- **Exercise description**: Go through the entries, filter for the word "generated", and copy every line that has it.

- **The input**:
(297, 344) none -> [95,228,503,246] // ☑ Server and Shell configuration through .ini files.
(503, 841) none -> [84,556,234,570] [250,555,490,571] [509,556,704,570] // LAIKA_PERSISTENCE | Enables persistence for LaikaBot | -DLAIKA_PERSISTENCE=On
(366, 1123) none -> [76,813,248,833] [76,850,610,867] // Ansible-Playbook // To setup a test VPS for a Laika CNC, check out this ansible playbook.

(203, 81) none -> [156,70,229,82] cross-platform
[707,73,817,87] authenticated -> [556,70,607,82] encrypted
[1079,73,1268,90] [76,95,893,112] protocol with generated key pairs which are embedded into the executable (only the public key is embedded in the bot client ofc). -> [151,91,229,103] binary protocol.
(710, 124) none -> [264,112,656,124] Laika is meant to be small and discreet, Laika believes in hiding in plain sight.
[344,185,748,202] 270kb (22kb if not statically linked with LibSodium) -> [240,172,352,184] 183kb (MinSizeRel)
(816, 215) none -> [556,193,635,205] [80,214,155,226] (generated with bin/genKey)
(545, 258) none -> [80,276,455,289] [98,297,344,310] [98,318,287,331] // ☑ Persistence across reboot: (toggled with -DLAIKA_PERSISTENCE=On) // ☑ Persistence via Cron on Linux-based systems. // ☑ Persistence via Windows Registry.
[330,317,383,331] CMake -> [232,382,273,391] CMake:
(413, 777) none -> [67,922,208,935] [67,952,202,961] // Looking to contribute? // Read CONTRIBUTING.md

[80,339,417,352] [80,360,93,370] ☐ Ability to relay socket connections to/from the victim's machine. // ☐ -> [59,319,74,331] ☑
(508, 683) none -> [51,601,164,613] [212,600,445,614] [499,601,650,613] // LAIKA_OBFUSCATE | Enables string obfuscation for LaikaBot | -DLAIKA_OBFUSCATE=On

- **Solution to this task**:
[1079,73,1268,90] [76,95,893,112] protocol with generated key pairs which are embedded into the executable (only the public key is embedded in the bot client ofc). -> [151,91,229,103] binary protocol.
(816, 215) none -> [556,193,635,205] [80,214,155,226] (generated with bin/genKey)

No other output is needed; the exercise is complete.